(INFORMATION):
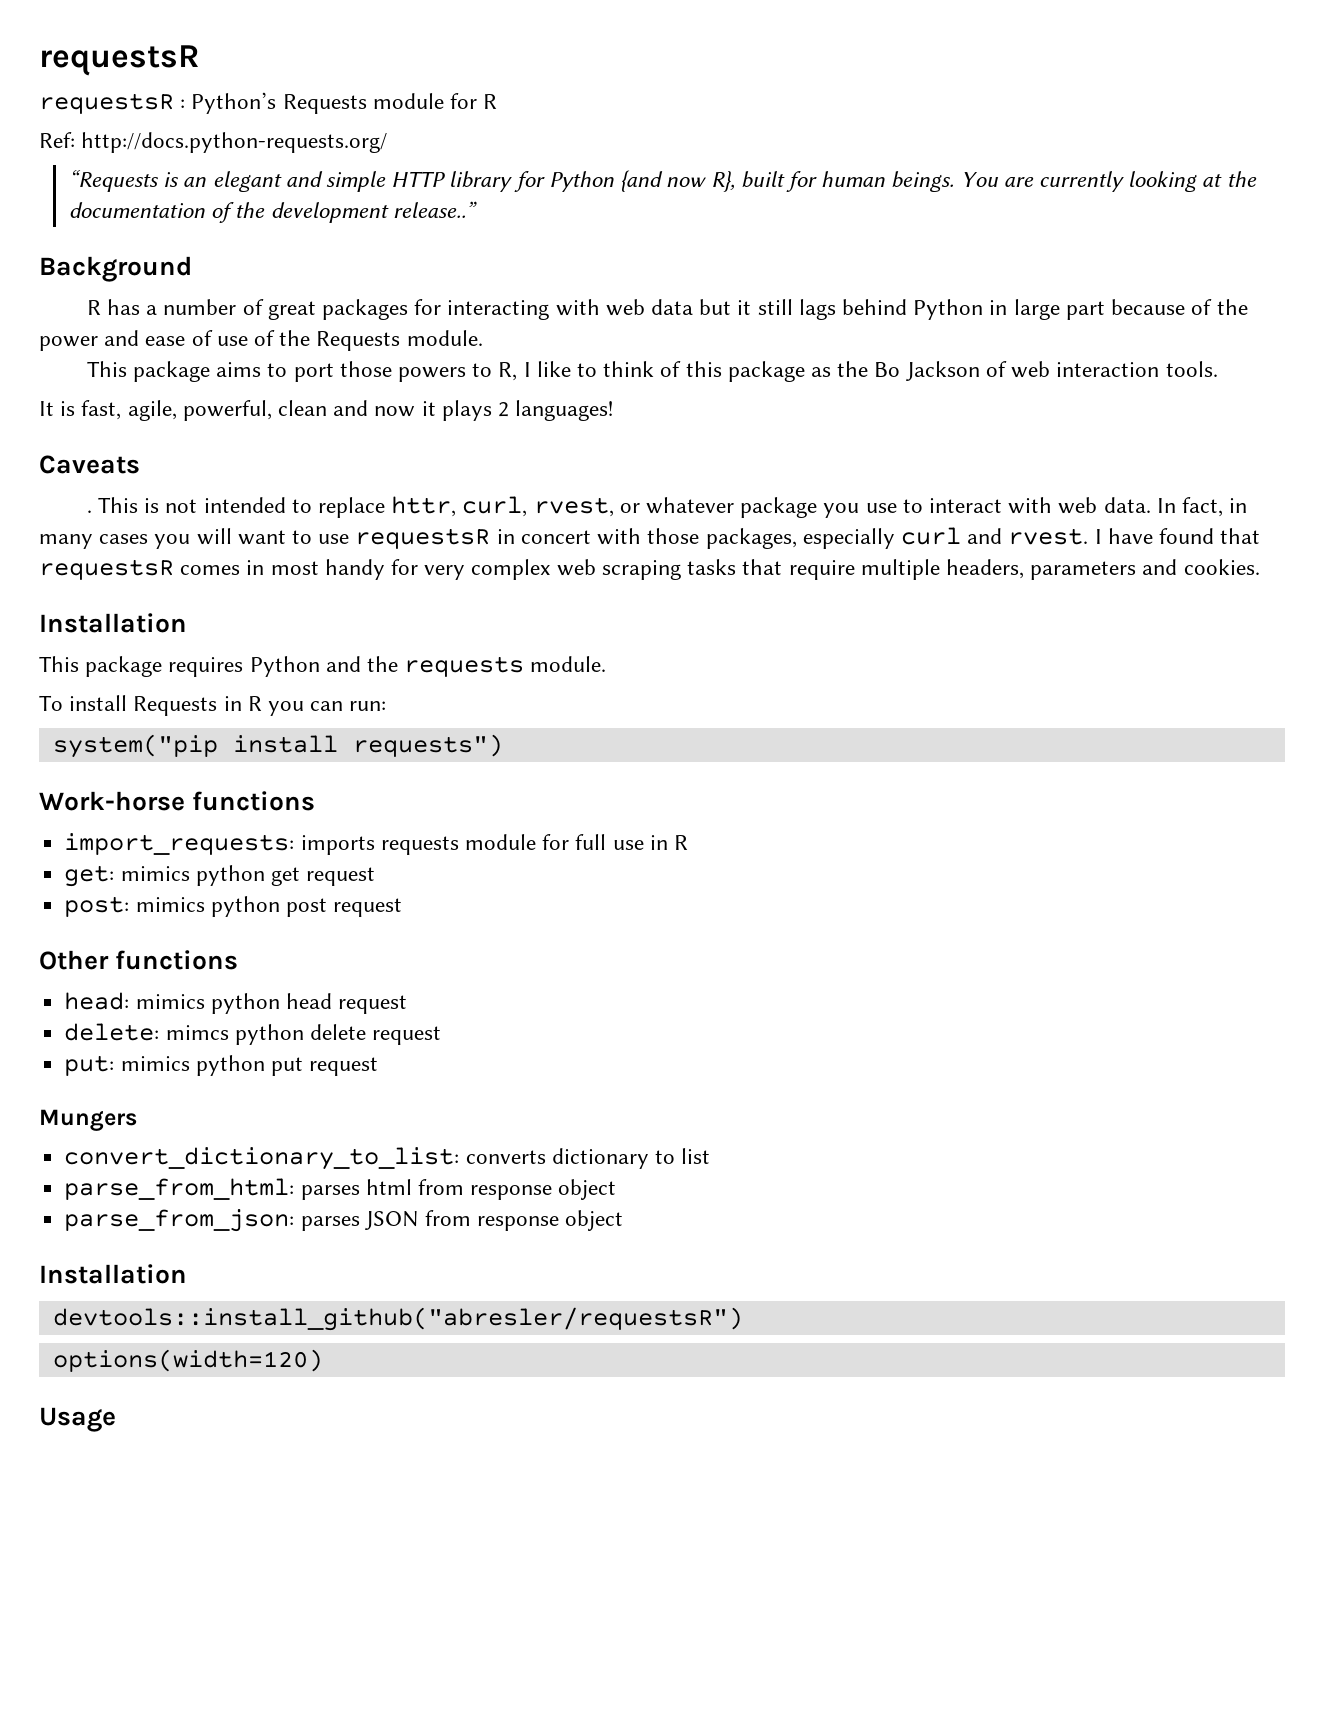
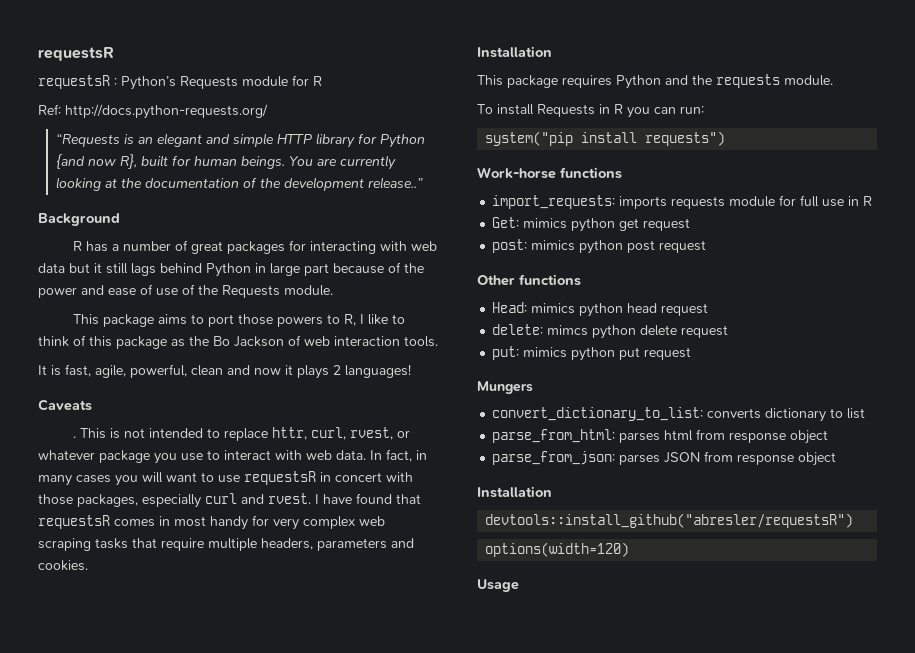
[64,865,115,887] get: -> [492,217,520,228] Get:
[64,992,130,1010] head: -> [492,302,528,313] Head:

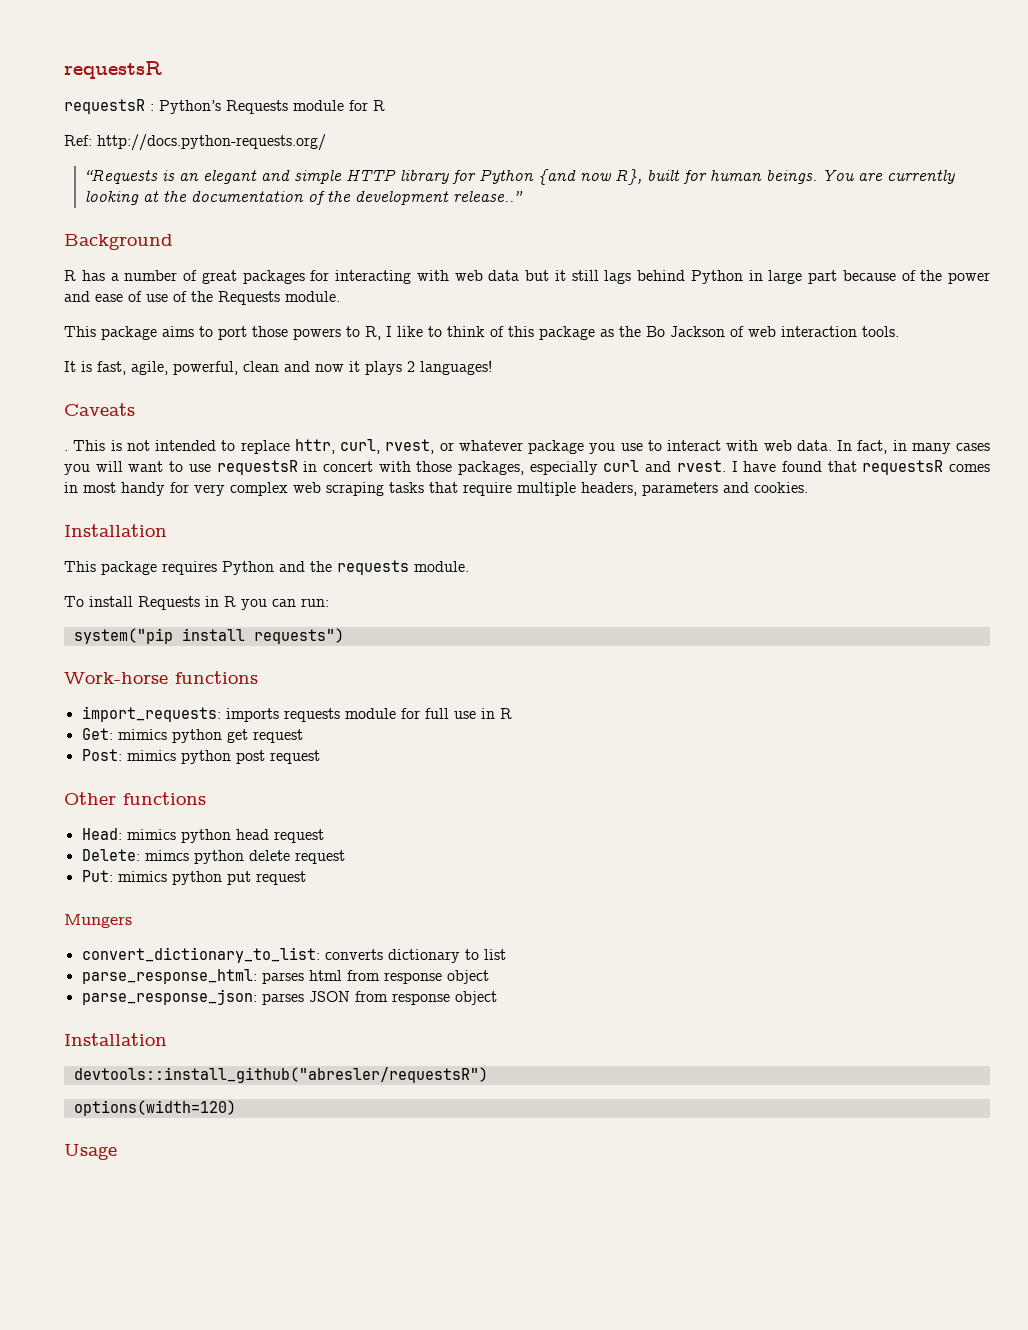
[492,239,528,253] post: -> [81,749,122,761] Post:
[492,324,544,335] delete: -> [81,849,140,861] Delete:
[492,346,520,360] put: -> [81,870,113,882] Put:
[492,429,616,443] parse_from_html: -> [81,969,257,984] parse_response_html:
[492,451,616,465] parse_from_json: -> [81,989,257,1005] parse_response_json:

(BRIEF): Copy the records exactly, minus any pictures.

(SOLUTION BELOW):
[64,865,115,887] get: -> [492,217,520,228] Get:
[64,992,130,1010] head: -> [492,302,528,313] Head:

[492,239,528,253] post: -> [81,749,122,761] Post:
[492,324,544,335] delete: -> [81,849,140,861] Delete:
[492,346,520,360] put: -> [81,870,113,882] Put:
[492,429,616,443] parse_from_html: -> [81,969,257,984] parse_response_html:
[492,451,616,465] parse_from_json: -> [81,989,257,1005] parse_response_json:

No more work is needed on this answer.